Welcome! In this notebook, I will implement a model that uses an LSTM to generate music. We will even be able to listen to our own music at the end of this project.
Please run the following cell to load all the packages required in this assignment. This may take a few minutes.
We would like to create a jazz music piece specially for a friend's birthday. However, we don't know any instruments or music composition. Fortunately, we know deep learning and will solve this problem using an LSTM netwok.
We will train a network to generate novel jazz solos in a style representative of a body of performed work.
We will train the algorithm on a corpus of Jazz music. Run the cell below to listen to a snippet of the audio from the training set:
X, Y, n_values, indices_values = load_music_utils()
print('shape of X:', X.shape)
print('number of training examples:', X.shape[0])
print('Tx (length of sequence):', X.shape[1])
print('total # of unique values:', n_values)
print('Shape of Y:', Y.shape)
shape of X: (60, 30, 78)
number of training examples: 60
Tx (length of sequence): 30
total # of unique values: 78
Shape of Y: (30, 60, 78)
We have just loaded the following:
X
: This is an (m, Tx, 78) dimensional array.

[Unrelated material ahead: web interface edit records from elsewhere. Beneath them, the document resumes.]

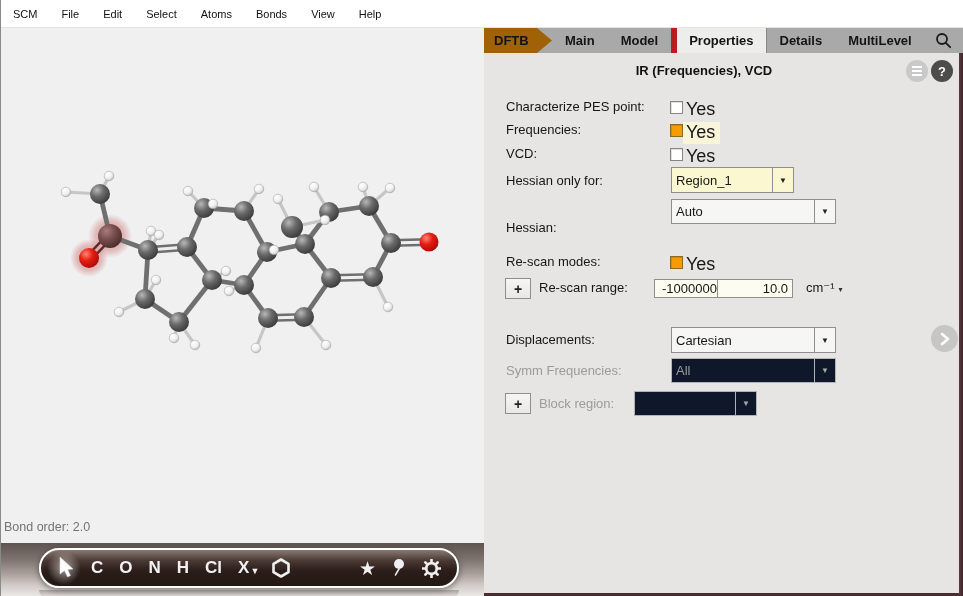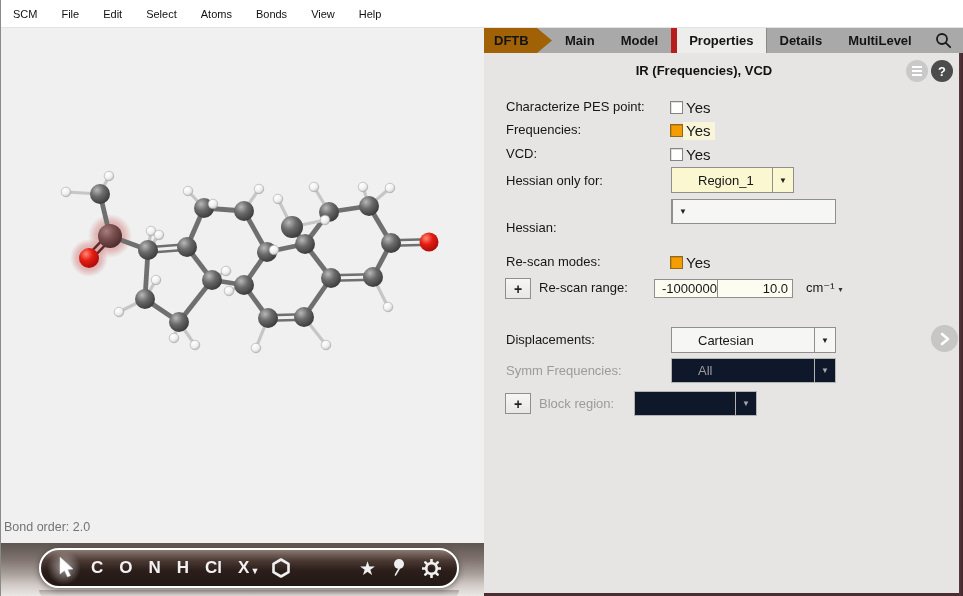--- a/index.html
+++ b/index.html
@@ -73,7 +73,7 @@
   .checkbox{position:absolute; width:11px; height:11px; background:#fff;
     border:1px solid #858585; box-shadow:inset 1px 1px 0 rgba(0,0,0,0.12); box-sizing:content-box;}
   .checkbox.checked{background:#f59d00; border-color:#8a6a20;}
-  .yes-label{position:absolute; font-size:15px; color:#161616; padding:0 5px 1px 3px;}
+  .yes-label{position:absolute; font-size:18px; color:#161616; padding:0 5px 1px 3px;}
   .yes-label.hl{background:#f8f5d8;}
   .combo{position:absolute; display:flex; border:1px solid #8f8f8f; background:#f6f6f5; box-sizing:border-box;}
   .combo .txt{flex:1; font-size:13px; color:#161616; padding-left:26px; display:flex; align-items:center; overflow:hidden;}

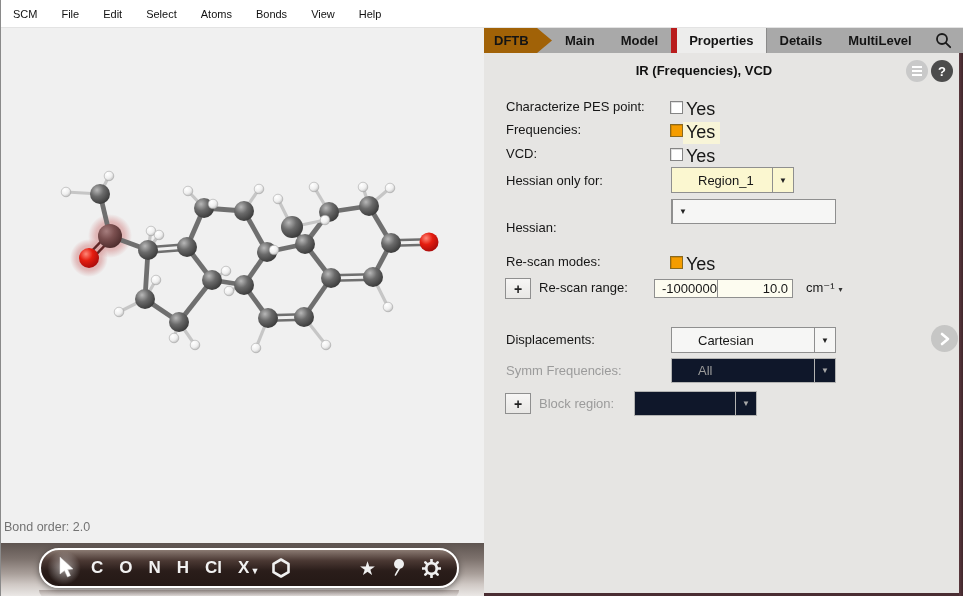--- a/index.html
+++ b/index.html
@@ -76,7 +76,7 @@
   .yes-label{position:absolute; font-size:18px; color:#161616; padding:0 5px 1px 3px;}
   .yes-label.hl{background:#f8f5d8;}
   .combo{position:absolute; display:flex; border:1px solid #8f8f8f; background:#f6f6f5; box-sizing:border-box;}
-  .combo .txt{flex:1; font-size:13px; color:#161616; padding-left:26px; display:flex; align-items:center; overflow:hidden;}
+  .combo .txt{flex:1; font-size:13px; color:#161616; padding-left:4px; display:flex; align-items:center; overflow:hidden;}
   .combo .arr{width:20px; border-left:1px solid #8f8f8f; display:flex; align-items:center; justify-content:center;
     font-size:8px; color:#222;}
   .combo.yellow{background:#fbf7d0;}

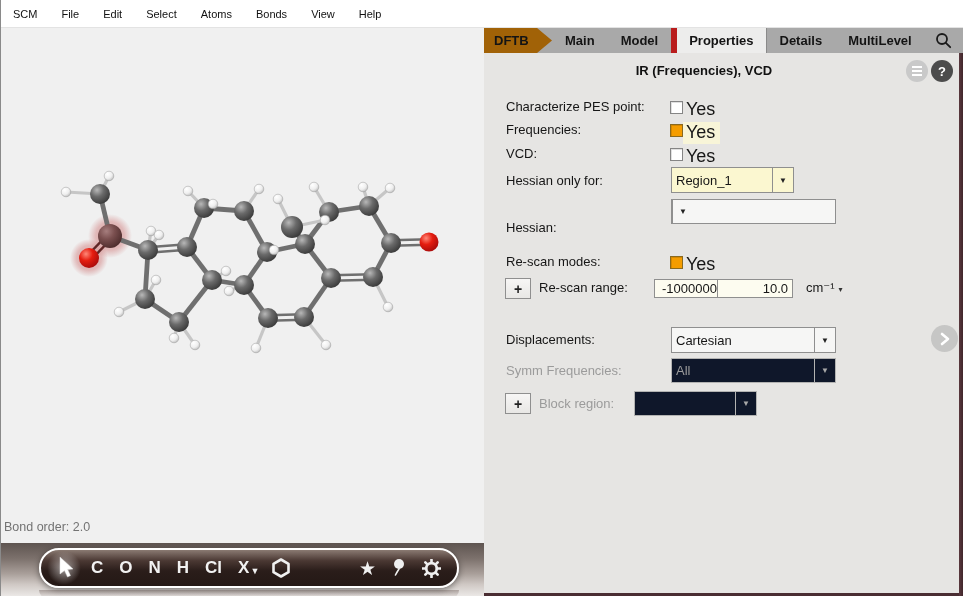--- a/index.html
+++ b/index.html
@@ -344,6 +344,7 @@
 
     <span class="flabel" style="left:22px; top:176px;margin-top:16px;">Hessian:</span>
     <div class="combo" style="left:187px; top:171px; width:165px; height:25px;">
+      <span class="txt">Auto</span>
       <span class="arr">▼</span>
     </div>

We have m training examples, each of which is a snippet of Tx =30 musical values. At each time step, the input is one of 78 different possible values, represented as a one-hot vector. Thus for example, X[i,t,:] is a one-hot vector representating the value of the i-th example at time t.
Y
: This is essentially the same as X
, but shifted one step to the left (to the past). in this peoject, we're interested in the network using the previous values to predict the next value, so our sequence model will try to predict $y^{\langle t \rangle}$ given $x^{\langle 1\rangle}, \ldots, x^{\langle t \rangle}$ . However, the data in Y
is reordered to be dimension $(T_y, m, 78)$ , where $T_y = T_x$ . This format makes it more convenient to feed to the LSTM later.
n_values
: The number of unique values in this dataset. This should be 78.
indices_values
: python dictionary mapping from 0-77 to musical values.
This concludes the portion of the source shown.